Role of miRNAs in Sigmoid Colon Cancer: A Search for Potential Biomarkers

The aberrant expression of microRNAs in known to play a crucial role in carcinogenesis. Here, we evaluated the miRNA expression profile of sigmoid colon cancer (SCC) compared to adjacent-to-tumor (ADJ) and sigmoid colon healthy (SCH) tissues obtained from colon biopsy extracted from Brazilian patients. Comparisons were performed between each group separately, considering as significant p-values < 0.05 and |Log2(Fold-Change)| > 2. We found 20 differentially expressed miRNAs (DEmiRNAs) in all comparisons, two of which were shared between SCC vs. ADJ and SCC vs. SCH. We used miRTarBase, and miRTargetLink to identify target-genes of the differentially expressed miRNAs, and DAVID and REACTOME databases for gene enrichment analysis. We also used TCGA and GTEx databases to build miRNA-gene regulatory networks and check for the reproducibility in our results. As findings, in addition to previously known miRNAs associated with colorectal cancer, we identified three potential novel biomarkers.

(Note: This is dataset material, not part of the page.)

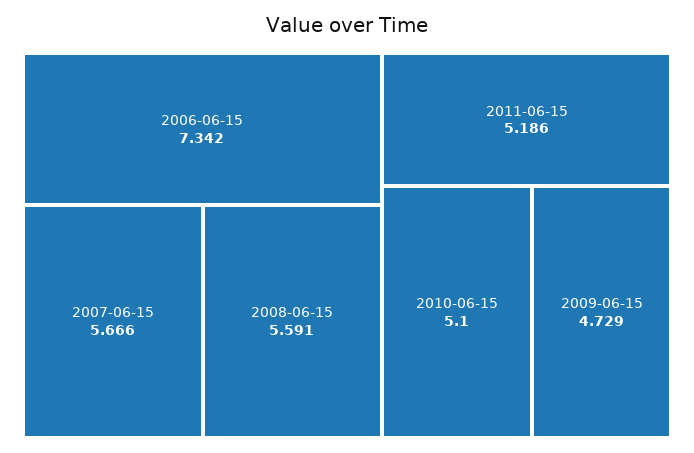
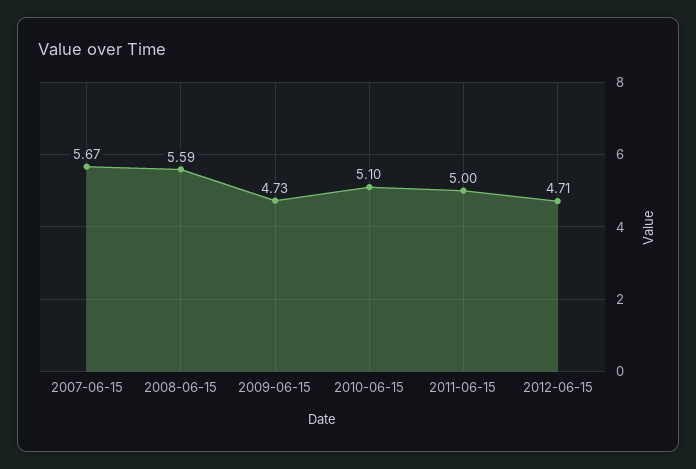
2006-06-15: 7.342 -> none
2011-06-15: 5.186 -> 5
2012-06-15: none -> 4.71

We showed that the three types of colon tissue could be clearly distinguished using a panel composed by the 20 DEmiRNAs. Additionally, we found enriched pathways related to the carcinogenic process in which miRNA could be involved, indicating that adjacent-to-tumor tissues may be already altered and cannot be considered as healthy tissues. Overall, we expect that these findings may help in the search for biomarkers to prevent cancer progression or, at least, allow its early detection, however, more studies are needed to confirm our results.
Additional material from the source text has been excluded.